Invited by Maltese professor, Joe Cannataci, who also serves as UN’s new Special Rapporteur for Privacy, Berger delivered two public lectures.
Speaking in an interactive session at the Faculty of Media and Knowledge Sciences at the University of Malta on February 26, Berger highlighted links between citizenship and media in the information age.
“States are entrusted to respect and protect citizens’ rights to freedom of expression,” said Berger. The rationale of public service media was precisely to develop audiences as citizens rather than consumers.
At the same time, human rights were not limited to national citizens, Berger added. In the light of the refugee crisis, it was relevant to note the UN 1985 Declaration on the Human Rights of individuals who are not nationals of the country in which they live.
“This signals the importance of ‘aliens’ enjoying the same rights to freedom of expression and opinion as citizens, and of public media coverage of immigrant and refugee issues”.
Berger noted that the nexus of citizenship, human rights and media was challenged by the Internet. “Despite the notions of ‘cybercitizens’ or ‘netizens’, it is complicated for a citizen’s state to deal with associated rights in global online space.”
As a result, he concluded, it is important to develop norms across the Internet that respect human rights, and to recognise the role of public service communications in the online environment.
“In this way, the idea of global citizenship online, along with quality journalism in cyberspace, can provide a powerful shield and sword for advancing human rights on the Internet.”
Berger also delivered a presentation about defamation in the digital age.

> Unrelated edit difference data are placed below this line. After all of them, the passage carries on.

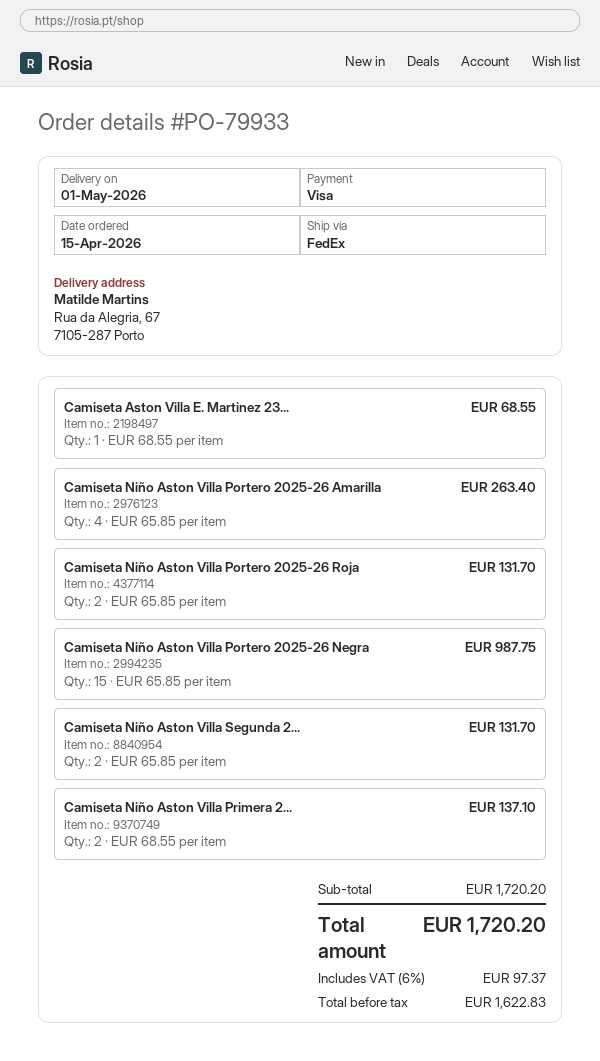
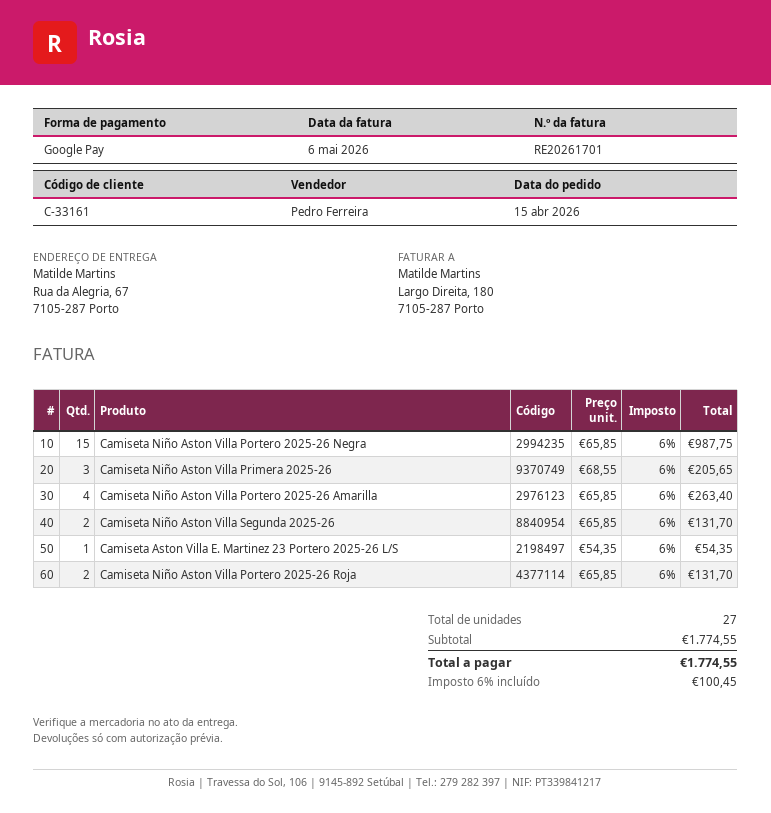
payment method: Visa -> Google Pay
Camiseta Aston Villa E. Martinez 23...: 1 x 68.55 = 68.55 -> 1 x 54.35 = 54.35
Camiseta Niño Aston Villa Primera 2...: 2 x 68.55 = 137.10 -> 3 x 68.55 = 205.65
subtotal: 1720.20 -> 1774.55
tax: 6% = 97.37 -> 6% = 100.45
total: 1720.20 -> 1774.55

A panel of eminent Maltese lawyers, academics, and political and media leaders provided responses during the event which was organized by the University’s Department of Media and Journalism in conjunction with Tumas Fenech Foundation for Education in Journalism.
The UNESCO Director examined how the Internet impacted on the balancing of the right to freedom of expresson with the right to reputation.
“UNESCO’s concept of Internet Universality provides a basis for this balance online by linking to the principles of openness, accessibility and multi-stakeholder participation,” said Berger.